“You could see from the way he was riding all day in that group of favourites,”
Kelly said on TNT Sports. “He was investing a lot to keep the pace high and the pressure on.”
That aggressive approach stood out even among a group packed with contenders, with Pogacar repeatedly taking responsibility for the tempo across the key sectors. At times, it appeared a risky strategy. “I was wondering if he was giving too much and might pay for it in the end,” Kelly added.
Instead, the opposite proved true. The repeated efforts did not weaken Pogacar, but gradually wore down those around him, ensuring that when the decisive moment came, fewer riders were capable of responding.

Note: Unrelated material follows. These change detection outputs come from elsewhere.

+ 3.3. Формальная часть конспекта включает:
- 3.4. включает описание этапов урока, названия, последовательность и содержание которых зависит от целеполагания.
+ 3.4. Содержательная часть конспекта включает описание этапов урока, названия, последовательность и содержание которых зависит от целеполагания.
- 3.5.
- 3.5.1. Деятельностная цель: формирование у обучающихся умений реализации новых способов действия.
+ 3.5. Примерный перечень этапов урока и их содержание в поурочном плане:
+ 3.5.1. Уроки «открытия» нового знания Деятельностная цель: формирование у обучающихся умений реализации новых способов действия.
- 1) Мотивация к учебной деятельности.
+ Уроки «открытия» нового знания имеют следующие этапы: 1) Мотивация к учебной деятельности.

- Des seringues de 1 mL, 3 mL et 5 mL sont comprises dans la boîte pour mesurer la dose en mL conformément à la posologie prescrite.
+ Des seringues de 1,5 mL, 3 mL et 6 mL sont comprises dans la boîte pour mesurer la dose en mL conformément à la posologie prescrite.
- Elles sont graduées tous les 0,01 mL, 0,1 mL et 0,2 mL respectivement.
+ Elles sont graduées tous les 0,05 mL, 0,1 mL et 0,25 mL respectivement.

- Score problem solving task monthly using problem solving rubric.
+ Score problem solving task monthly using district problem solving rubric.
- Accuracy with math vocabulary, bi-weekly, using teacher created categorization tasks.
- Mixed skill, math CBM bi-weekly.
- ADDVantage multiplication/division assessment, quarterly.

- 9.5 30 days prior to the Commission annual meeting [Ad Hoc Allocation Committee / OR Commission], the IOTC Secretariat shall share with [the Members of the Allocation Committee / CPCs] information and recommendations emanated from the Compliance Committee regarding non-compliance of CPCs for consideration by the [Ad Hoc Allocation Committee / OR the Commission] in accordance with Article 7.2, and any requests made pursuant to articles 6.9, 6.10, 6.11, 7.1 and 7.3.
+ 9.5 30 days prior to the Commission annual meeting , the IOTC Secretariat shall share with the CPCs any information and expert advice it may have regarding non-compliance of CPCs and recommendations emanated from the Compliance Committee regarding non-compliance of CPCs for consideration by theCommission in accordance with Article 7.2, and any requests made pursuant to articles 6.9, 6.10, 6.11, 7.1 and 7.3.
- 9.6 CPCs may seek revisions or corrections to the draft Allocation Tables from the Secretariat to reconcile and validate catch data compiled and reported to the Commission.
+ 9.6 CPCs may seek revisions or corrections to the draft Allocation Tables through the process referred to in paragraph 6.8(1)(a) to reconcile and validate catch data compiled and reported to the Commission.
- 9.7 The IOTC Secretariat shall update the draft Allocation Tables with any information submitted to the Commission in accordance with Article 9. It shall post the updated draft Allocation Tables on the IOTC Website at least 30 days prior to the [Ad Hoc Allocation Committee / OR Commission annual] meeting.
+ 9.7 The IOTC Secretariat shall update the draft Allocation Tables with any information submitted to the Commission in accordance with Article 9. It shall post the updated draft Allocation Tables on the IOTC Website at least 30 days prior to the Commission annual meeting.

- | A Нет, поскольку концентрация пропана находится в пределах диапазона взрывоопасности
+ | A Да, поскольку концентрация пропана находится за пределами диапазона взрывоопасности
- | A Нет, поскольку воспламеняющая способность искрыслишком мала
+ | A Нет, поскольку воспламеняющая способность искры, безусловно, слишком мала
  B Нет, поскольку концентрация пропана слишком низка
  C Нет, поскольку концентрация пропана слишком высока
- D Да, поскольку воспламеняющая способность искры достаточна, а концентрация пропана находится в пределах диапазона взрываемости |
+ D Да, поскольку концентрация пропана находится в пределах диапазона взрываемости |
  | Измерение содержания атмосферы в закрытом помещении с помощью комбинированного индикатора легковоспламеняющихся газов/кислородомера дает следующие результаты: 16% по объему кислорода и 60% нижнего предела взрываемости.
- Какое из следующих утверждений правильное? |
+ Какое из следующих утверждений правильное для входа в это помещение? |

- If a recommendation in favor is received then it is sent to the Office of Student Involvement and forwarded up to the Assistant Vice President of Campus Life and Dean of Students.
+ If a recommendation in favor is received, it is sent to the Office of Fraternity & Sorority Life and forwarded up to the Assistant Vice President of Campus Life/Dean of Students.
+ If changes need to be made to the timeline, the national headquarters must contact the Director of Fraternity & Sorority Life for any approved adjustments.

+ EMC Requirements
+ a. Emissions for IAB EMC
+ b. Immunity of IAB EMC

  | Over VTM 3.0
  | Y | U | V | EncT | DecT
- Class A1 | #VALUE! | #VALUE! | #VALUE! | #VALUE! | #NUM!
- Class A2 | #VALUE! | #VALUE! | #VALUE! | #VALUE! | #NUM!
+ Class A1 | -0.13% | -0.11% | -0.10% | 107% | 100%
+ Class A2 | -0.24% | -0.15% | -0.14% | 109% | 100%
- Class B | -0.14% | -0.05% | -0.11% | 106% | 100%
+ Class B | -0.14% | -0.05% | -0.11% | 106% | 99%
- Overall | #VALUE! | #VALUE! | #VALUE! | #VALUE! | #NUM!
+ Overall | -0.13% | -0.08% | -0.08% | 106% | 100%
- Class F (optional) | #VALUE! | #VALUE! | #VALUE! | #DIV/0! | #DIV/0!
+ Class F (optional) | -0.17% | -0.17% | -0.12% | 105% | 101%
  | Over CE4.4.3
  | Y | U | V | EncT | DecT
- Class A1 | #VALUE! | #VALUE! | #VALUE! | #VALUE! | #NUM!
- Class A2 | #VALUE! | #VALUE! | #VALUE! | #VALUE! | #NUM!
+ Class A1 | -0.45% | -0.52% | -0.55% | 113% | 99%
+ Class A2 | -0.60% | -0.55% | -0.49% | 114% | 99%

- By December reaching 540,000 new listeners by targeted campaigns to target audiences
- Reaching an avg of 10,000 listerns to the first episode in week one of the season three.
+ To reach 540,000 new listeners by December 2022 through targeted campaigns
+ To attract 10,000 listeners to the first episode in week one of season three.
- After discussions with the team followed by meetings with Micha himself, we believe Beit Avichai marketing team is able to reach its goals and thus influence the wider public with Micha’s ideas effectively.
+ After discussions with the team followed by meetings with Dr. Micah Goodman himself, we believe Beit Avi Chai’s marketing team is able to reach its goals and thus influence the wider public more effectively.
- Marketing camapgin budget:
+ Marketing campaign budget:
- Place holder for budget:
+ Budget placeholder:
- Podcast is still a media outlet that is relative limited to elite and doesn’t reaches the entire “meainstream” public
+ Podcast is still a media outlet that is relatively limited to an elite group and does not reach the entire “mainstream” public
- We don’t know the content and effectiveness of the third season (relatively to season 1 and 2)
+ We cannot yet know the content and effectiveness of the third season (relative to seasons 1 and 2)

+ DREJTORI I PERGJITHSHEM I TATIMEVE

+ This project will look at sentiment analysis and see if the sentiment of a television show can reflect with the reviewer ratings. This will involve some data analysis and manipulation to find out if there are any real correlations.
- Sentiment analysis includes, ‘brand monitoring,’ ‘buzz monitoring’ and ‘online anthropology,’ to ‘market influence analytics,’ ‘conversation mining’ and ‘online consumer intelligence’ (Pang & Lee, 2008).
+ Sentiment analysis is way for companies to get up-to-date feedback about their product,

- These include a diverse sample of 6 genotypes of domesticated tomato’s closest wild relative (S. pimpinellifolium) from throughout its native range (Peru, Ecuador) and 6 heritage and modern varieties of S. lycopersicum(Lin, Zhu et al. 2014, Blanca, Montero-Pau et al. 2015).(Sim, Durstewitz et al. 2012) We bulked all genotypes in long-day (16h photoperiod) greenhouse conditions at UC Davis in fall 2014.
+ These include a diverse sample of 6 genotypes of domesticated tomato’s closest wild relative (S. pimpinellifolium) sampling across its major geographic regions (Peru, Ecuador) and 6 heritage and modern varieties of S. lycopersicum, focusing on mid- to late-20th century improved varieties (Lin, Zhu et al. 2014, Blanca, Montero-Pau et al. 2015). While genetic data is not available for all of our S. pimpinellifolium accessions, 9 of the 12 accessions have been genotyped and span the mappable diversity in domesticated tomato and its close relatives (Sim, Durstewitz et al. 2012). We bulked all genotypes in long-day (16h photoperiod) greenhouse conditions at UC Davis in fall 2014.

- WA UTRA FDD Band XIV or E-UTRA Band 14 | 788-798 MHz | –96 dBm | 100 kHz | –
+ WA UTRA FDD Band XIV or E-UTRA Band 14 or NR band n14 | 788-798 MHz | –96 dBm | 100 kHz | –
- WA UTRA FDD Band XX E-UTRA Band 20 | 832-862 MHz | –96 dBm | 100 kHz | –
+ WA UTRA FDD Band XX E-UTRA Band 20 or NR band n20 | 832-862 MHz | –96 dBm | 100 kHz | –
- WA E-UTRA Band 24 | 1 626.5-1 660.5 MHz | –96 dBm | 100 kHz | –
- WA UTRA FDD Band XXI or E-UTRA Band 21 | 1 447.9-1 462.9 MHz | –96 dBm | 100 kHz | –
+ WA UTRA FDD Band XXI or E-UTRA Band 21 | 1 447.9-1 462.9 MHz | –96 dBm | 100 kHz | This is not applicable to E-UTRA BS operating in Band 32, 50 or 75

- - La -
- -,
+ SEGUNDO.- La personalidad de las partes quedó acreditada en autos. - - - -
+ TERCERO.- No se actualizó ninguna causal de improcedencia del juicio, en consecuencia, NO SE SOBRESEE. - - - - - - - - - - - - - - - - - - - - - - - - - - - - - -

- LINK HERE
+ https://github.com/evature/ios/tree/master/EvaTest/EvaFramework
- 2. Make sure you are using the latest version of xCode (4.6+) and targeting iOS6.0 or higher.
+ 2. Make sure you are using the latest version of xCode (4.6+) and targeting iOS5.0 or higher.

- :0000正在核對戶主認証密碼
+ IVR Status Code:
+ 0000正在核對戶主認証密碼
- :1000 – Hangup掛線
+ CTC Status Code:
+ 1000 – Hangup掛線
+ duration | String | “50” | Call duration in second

Van der Poel closest, but not enough
Mathieu van der Poel once again emerged as Pogacar’s main rival, riding with patience and positioning himself carefully as the race developed. “I think Mathieu van der Poel played the game a little bit, and he did play it well,” Kelly said.
But even that measured approach could not match the sustained pressure coming from Pogacar. “Pogacar was too much again.”
As the race moved into its final sequence of climbs, the repeated accelerations began to take their toll, with the group thinning under the strain.
Repeated efforts that decide the race
The defining feature of Pogacar’s ride, in Kelly’s view, was not a single attack, but the accumulation of efforts. “He is able to keep putting in these killer punches, even if it doesn’t work out the first time, and eventually he breaks everybody.”
That pattern played out across the decisive phase of the race, with each acceleration forcing a response until the elastic finally snapped. By the time Pogacar made his winning move, the groundwork had already been laid.
Kelly’s verdict of a ‘monster performance’ reflected not just the strength of the final attack, but the way the race had been controlled and shaped long before the finish in Oudenaarde.